8:50 AM F3-2 A Diffusion Corrected Simultaneous Multilayer Growth Model
T. Wagner, Q. Fu (MPI for Metals Research, Germany)
Due to its simplicity, Auger electron spectroscopy (AES) is still widely recognized as an effective and popular tool for the determination of growth modes during thin film deposition. To enable a rapid identification of different film growth modes we modified the existing simultaneous multilayer (SM) growth model developed by Barthès et al.[1]. The modification was achieved by including a diffusion terms in the rate equations, taking into account the up-step and down-step diffusion of adatoms. This diffusion-corrected simultaneous multilayer (DCSM) model [2] can be used to fit experimental results based on AES, XPS, and LEIS measurements or other in-situ spectroscopic observations of thin film growth. We applied the DCSM model to the initial growth of Cr on (100) SrTiO3 and (0001) α-Al2O3 surfaces, monitoring the deposition process by in-situ Auger electron spectroscopy (AES). We conclude with general remarks on different AES growth models and present a simple analytical formula to semi-quantitatively distinguish between different growth modes. [1] M. G. Barthès and A. Rolland, Thin Solid Films 76, 45 (1981). [2] Q. Fu and T. Wagner, Phys. Rev. Lett. 90, 1061051 (2003).
9:10 AM F3-3 Real Time Monitoring of the Structure and Morphology of Growing Nanoparticles by Grazing
Gilles Renaud, F. Leroy, C. Revenant (CEA-Grenoble, France); R. Lazzari, J. Jupille (GPS, France); C.R. Henry (CRMC2, France); O. Fuchart (Laboratoire Louis Neel, France)

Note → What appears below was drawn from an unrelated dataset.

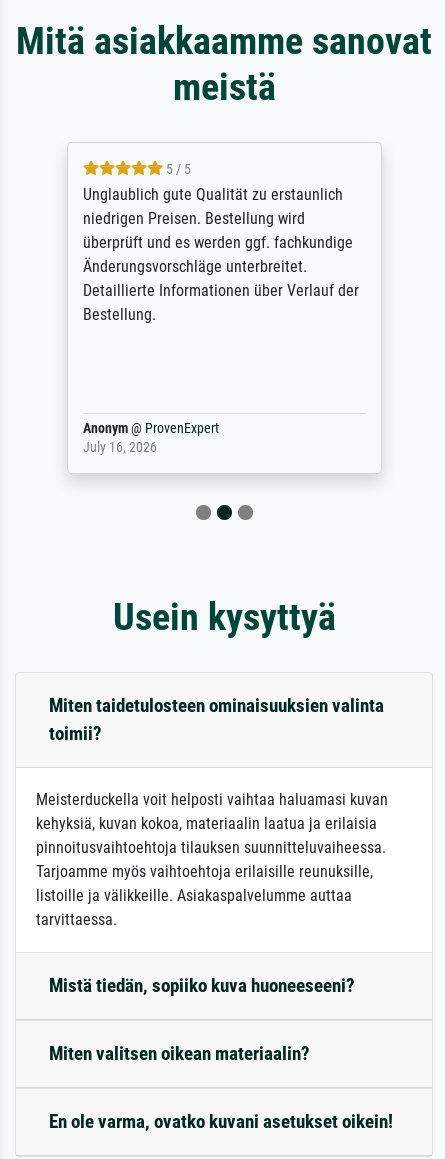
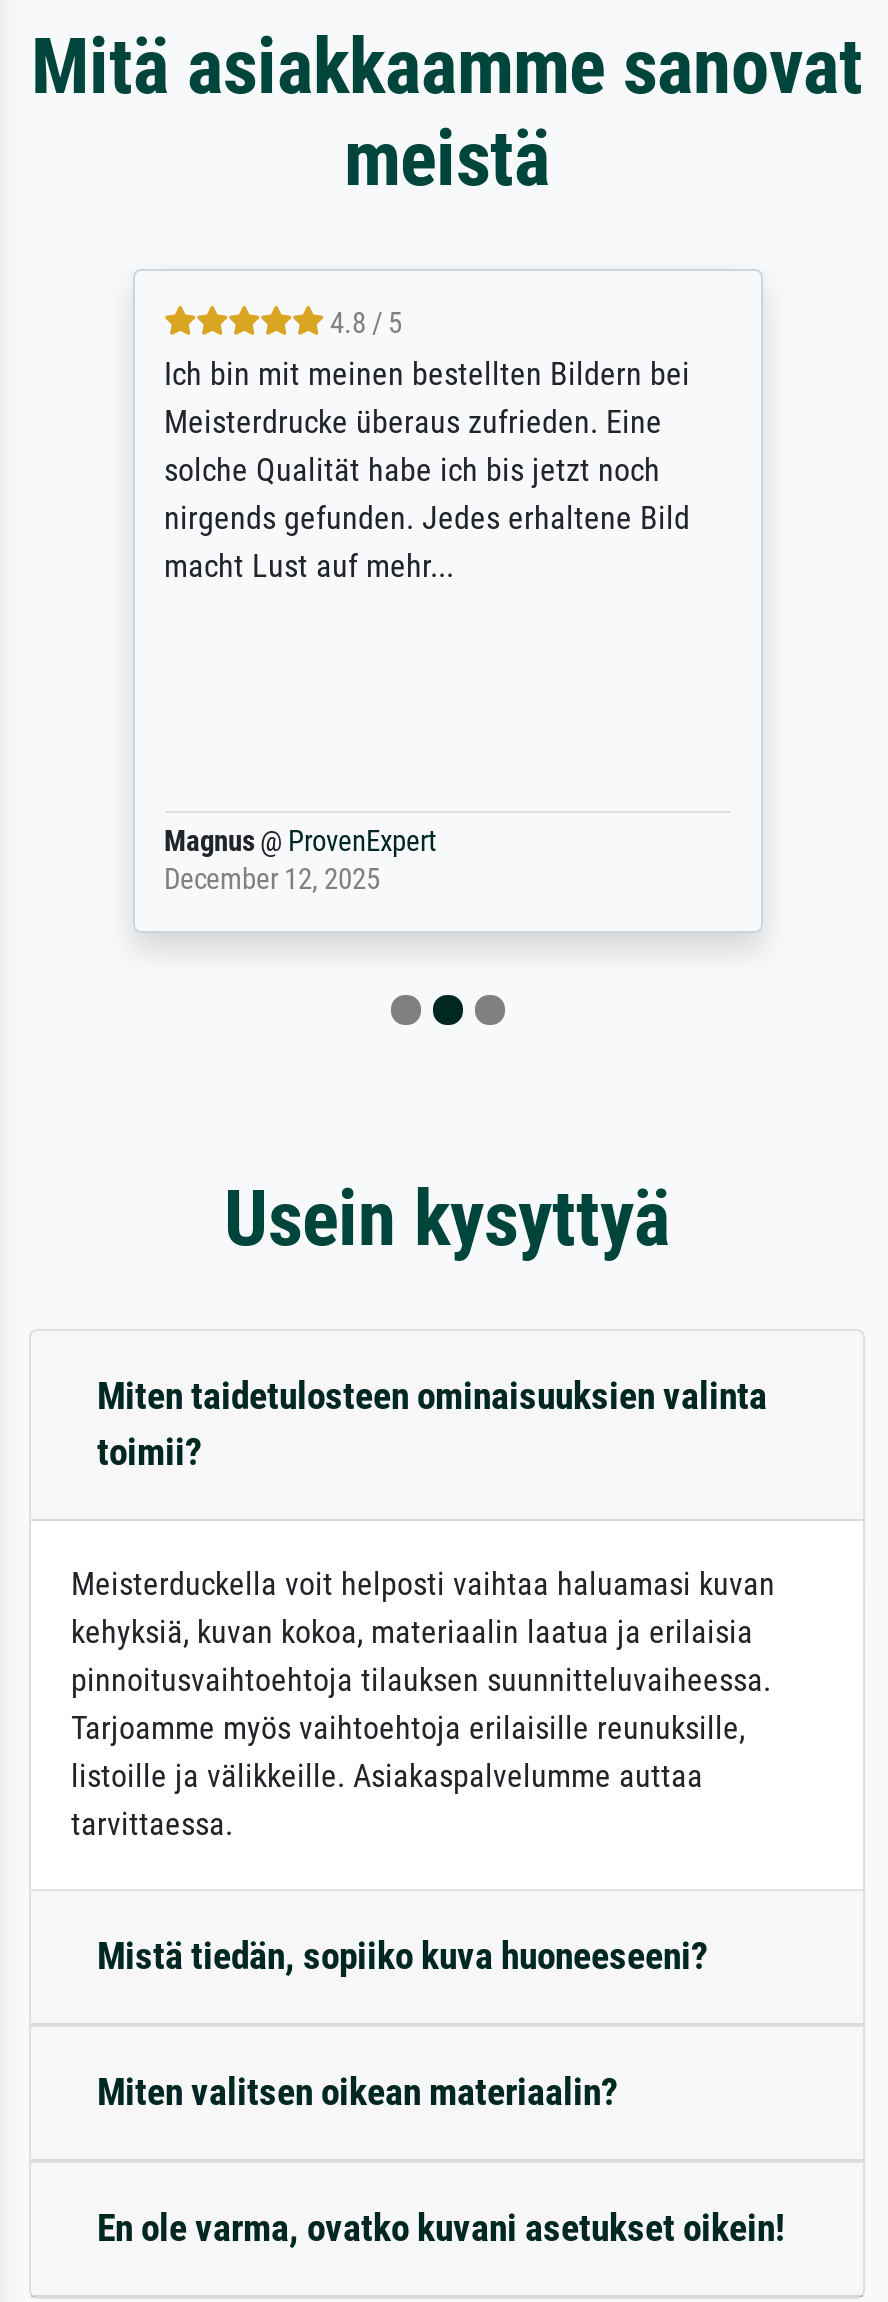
[82,161,358,324] 5 / 5 | Unglaublich gute Qualität zu erstaunlich | niedrigen Preisen. Bestellung wird | überprüft und es werden ggf. fachkundige | Änderungsvorschläge unterbreitet. | Detaillierte Informationen über Verlauf der | Bestellung. -> [164,307,690,585] 4.8 / 5 | Ich bin mit meinen bestellten Bildern bei | Meisterdrucke überaus zufrieden. Eine | solche Qualität habe ich bis jetzt noch | nirgends gefunden. Jedes erhaltene Bild | macht Lust auf mehr...
[82,420,218,456] Anonym @ ProvenExpert | July 16, 2026 -> [164,825,436,897] Magnus @ ProvenExpert | December 12, 2025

Islands of nanometer size grown on substrates display fascinating properties, which are of interest for both basic and applied research. They include model catalysts made of supported metallic particles whose reactivity and selectivity can be adapted to given needs, single-domain magnetic particles which show original spin-dependent transport properties and coherently strained semiconductor aggregates, the so-called "quantum dots", which exhibit remarkable opto-electronic properties. The properties of these particles depend to a great extent on their internal atomic structure, their strain, their shape, size, size distribution and ordering, which in turn rely on the growth mechanisms. In this context, a challenging issue is to control the growth of large collections of particles by monitoring the relevant parameters in situ and in real time. Unique techniques to probe collections of very small objects are Grazing Incidence Small Angle X-ray Scattering (GISAXS) and Grazing Incidence X-Ray Scattering (GIXS). We have developped these two techniques in situ, during growth, and sometimes in real time. We will first illustrate their use on two prototypical cases: the growth of metals (Ag, Pd, Pt) on MgO(001) at different temperatures, which are models of Volmer-Weber 3D growth of metal on oxide surfaces, and are thoroughly studied to investigate the elementary processes of heterogeneous catalysis, and the self-organized growth of cobalt on the herringbone reconstructed Au(111) surface. We will next show examples of recent results in different systems, such as the growth of germanium on molecularly bonded Si(001) or the self-organized growth of cobalt on nanostructured W(111) surfaces.
9:50 AM F3-5 Thermal Reliability of Electroless Ni-P-W Coating During The Aging Treatment
S.K. Tien, F.B. Wu, J.G. Duh (National Tsing Hua University, Taiwan, R.O.C.)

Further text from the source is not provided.